Per il secondo anno consecutivo, Moody’s ha collaborato con CSR Europe al Barometro dell’Industria Sostenibile. Mentre nel 2021 l’analisi ha valutato la maturità e l’integrazione dei fattori di sostenibilità nelle imprese europee, quest’anno l’agenzia di rating si è concentrata più sull’aspetto sociale, utilizzando i dati ESG proprietari per esaminare come le aziende europee stiano gestendo diversi tipi di rischio sociale e contribuendo al progresso sociale.

Il rischio sociale in Europa è elevato

Dall’analisi è emerso che, sebbene la gestione del rischio sociale stia migliorando progressivamente tra le aziende europee, l’esposizione a questo tipo di rischio è ancora elevata. Le controversie sociali rappresentano circa il 64% di tutte le controversie ESG affrontate dalle aziende europee (pari a 3.583). Nel grafico di seguito vengono riportate tutte le controversie ESG a livello sia globale che europeo.

Ripartizione di tutte le controversie ESG attive a livello globale ed europeo

Fonte: Barometro dell’Industria Sostenibile, Moody’s e CSR Europe.

Nello specifico, i tipi di controversie sociali più comuni in Europa riguardano i temi dello sviluppo sociale ed economico (507 casi), delle relazioni con i clienti (489 casi), dei diritti umani fondamentali (369 casi) e dell’informazione ai clienti (332 casi).

I tipi più comuni di controversie sociali a livello europeo

Fonte: Barometro dell’Industria Sostenibile, Moody’s e CSR Europe.
I settori europei dimostrano una capacità limitata di sostenere una giusta transizione

Mentre le aziende e i settori europei superano le altre regioni del mondo per quanto riguarda la preparazione a gestire una transizione giusta, i dati della ricerca di Moody’s e CSR Europe mostrano poche indicazioni sul fatto che le aziende dei settori ad alta intensità di carbonio e di manodopera abbiano in atto pratiche di gestione che consentirebbero una transizione socialmente accettabile verso un’economia a basse emissioni di carbonio. L’area più evidente di scarso rendimento è la mancanza di trasparenza sulle modalità di gestione della ristrutturazione della forza lavoro.
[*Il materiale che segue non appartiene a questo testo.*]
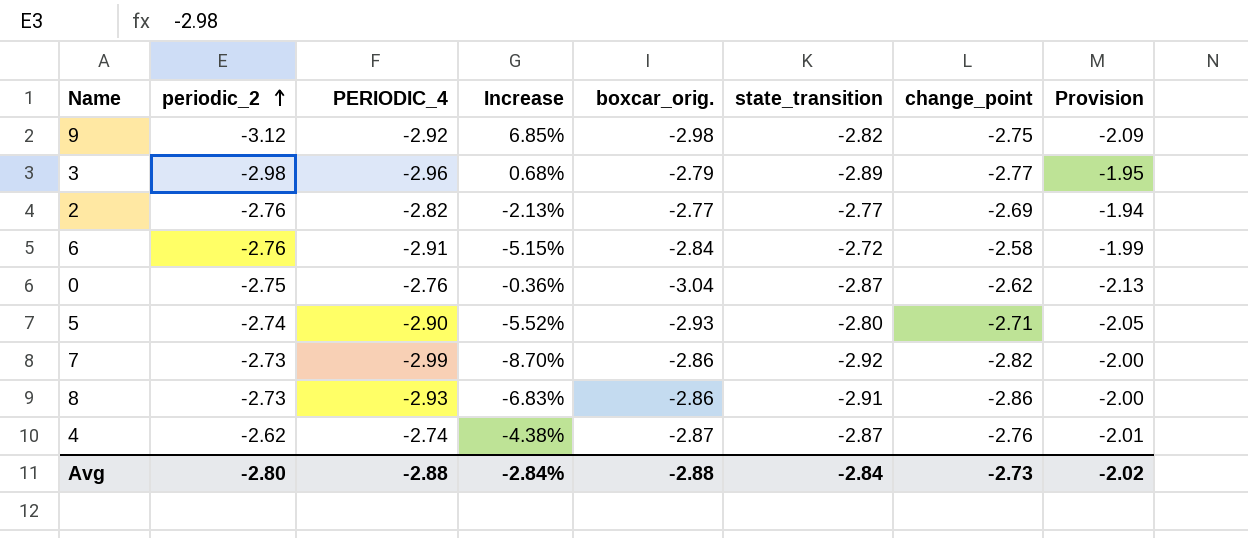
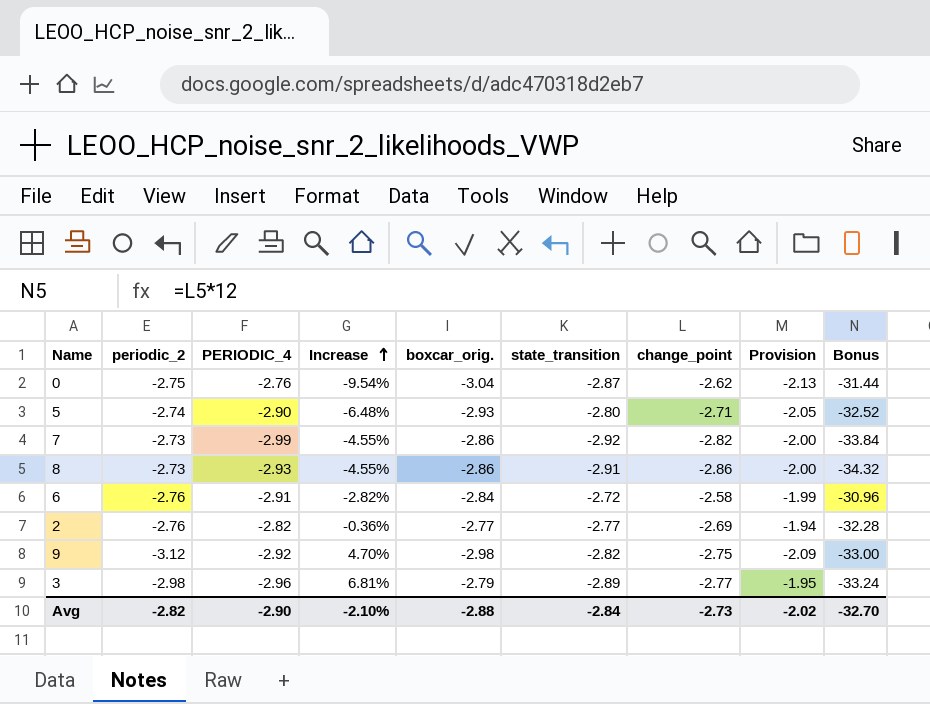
row order: periodic_2 ascending -> Increase ascending
column Increase | formula: ([periodic_2] - [PERIODIC_4]) / [PERIODIC_4] -> ([periodic_2] - [boxcar_orig.]) / [boxcar_orig.]
column Bonus | formula: none -> [change_point] * 12
row 4: -2.62 | -2.74 | -4.38% | -2.87 | -2.87 | -2.76 | -2.01 -> none
Avg | periodic_2: -2.80 -> -2.82
Avg | PERIODIC_4: -2.88 -> -2.90
Avg | Increase: -2.84% -> -2.10%

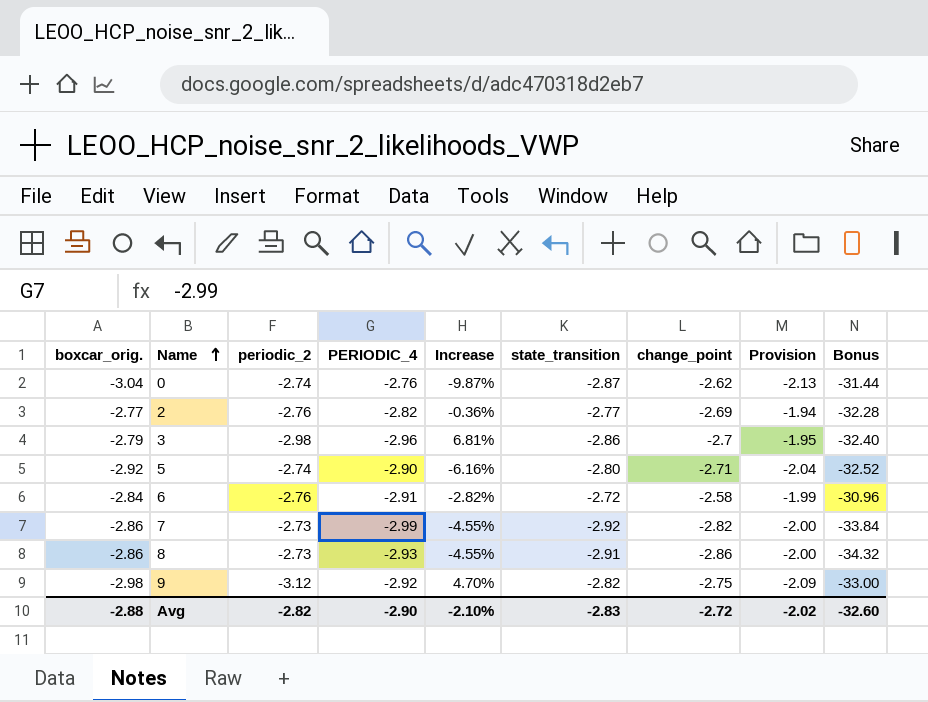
row order: Increase ascending -> Name ascending
column boxcar_orig. | position: 5 -> 1
0 | periodic_2: -2.75 -> -2.74
0 | Increase: -9.54% -> -9.87%
3 | state_transition: -2.89 -> -2.86
3 | change_point: -2.77 -> -2.7
3 | Bonus: -33.24 -> -32.40
5 | boxcar_orig.: -2.93 -> -2.92
5 | Increase: -6.48% -> -6.16%
5 | Provision: -2.05 -> -2.04
Avg | state_transition: -2.84 -> -2.83
Avg | change_point: -2.73 -> -2.72
Avg | Bonus: -32.70 -> -32.60

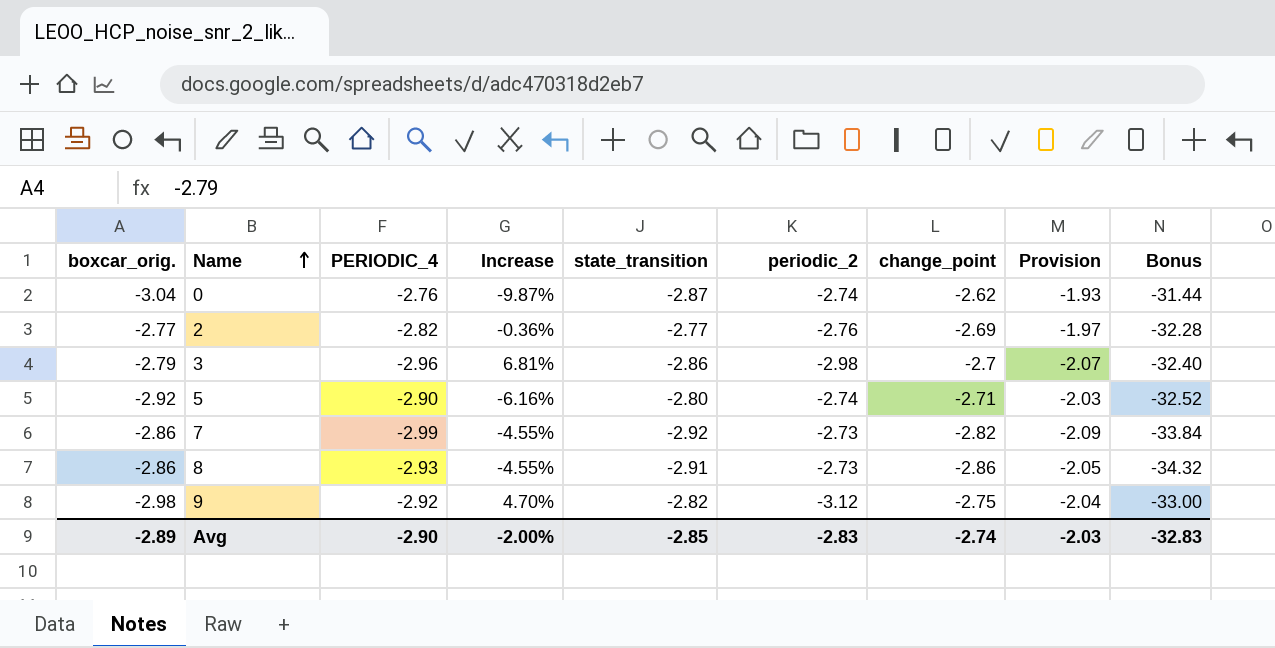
column periodic_2 | position: 3 -> 6
column Provision | formula: [boxcar_orig.] * 0.7 -> [PERIODIC_4] * 0.7
row 6: -2.84 | -2.76 | -2.91 | -2.82% | -2.72 | -2.58 | -1.99 | -30.96 -> none
Avg | boxcar_orig.: -2.88 -> -2.89
Avg | Increase: -2.10% -> -2.00%
Avg | state_transition: -2.83 -> -2.85
Avg | periodic_2: -2.82 -> -2.83
Avg | change_point: -2.72 -> -2.74
Avg | Provision: -2.02 -> -2.03
Avg | Bonus: -32.60 -> -32.83

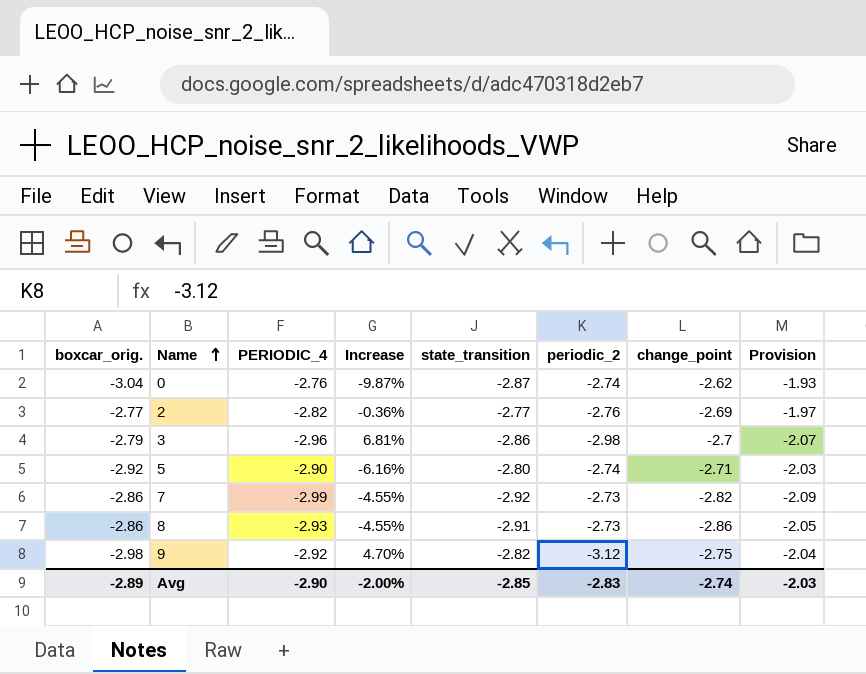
column Bonus | formula: [change_point] * 12 -> none

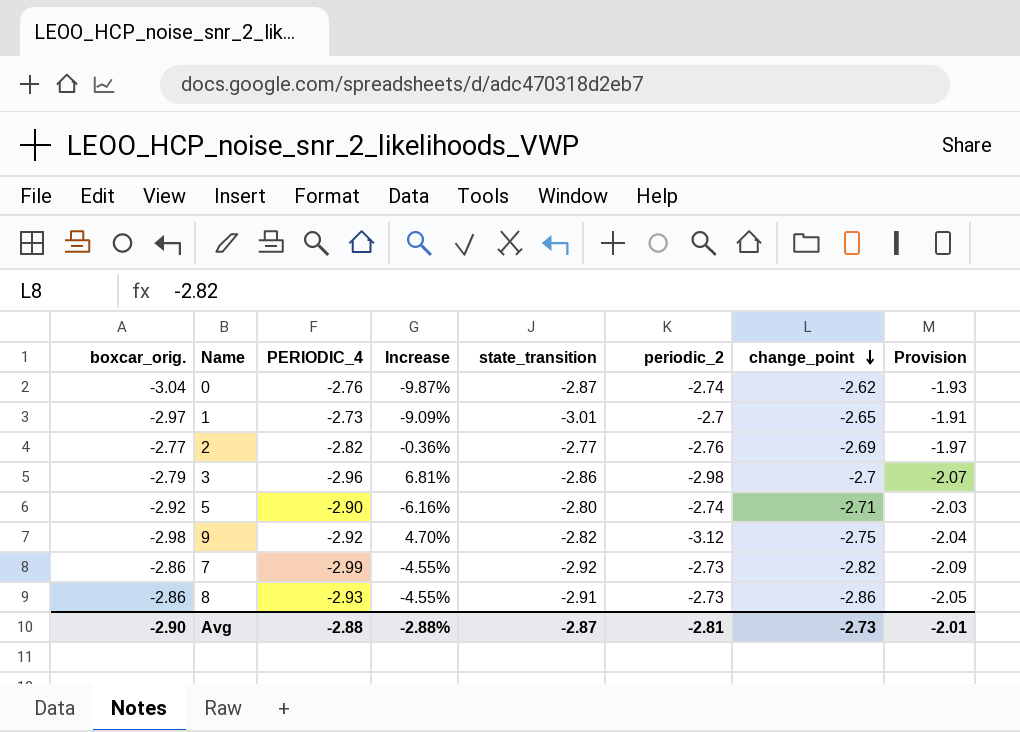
row order: Name ascending -> change_point descending
row 1: none -> -2.97 | -2.73 | -9.09% | -3.01 | -2.7 | -2.65 | -1.91
Avg | boxcar_orig.: -2.89 -> -2.90
Avg | PERIODIC_4: -2.90 -> -2.88
Avg | Increase: -2.00% -> -2.88%
Avg | state_transition: -2.85 -> -2.87
Avg | periodic_2: -2.83 -> -2.81
Avg | change_point: -2.74 -> -2.73
Avg | Provision: -2.03 -> -2.01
La gestione del rischio sociale sta migliorando progressivamente in Europa

Negli ultimi cinque anni, i dati di Moody’s e CSR Europe hanno registrato un aumento costante dei punteggi delle aziende europee sui temi dei diritti umani, dei diritti del lavoro e dell’integrazione degli standard lavorativi nella catena di fornitura. I punteggi europei su questi temi sono più alti rispetto ad altre regioni. Sebbene il ritmo del miglioramento all’interno della regione appaia lento, le normative come la due diligence della catena di fornitura possono rappresentare un ulteriore ostacolo.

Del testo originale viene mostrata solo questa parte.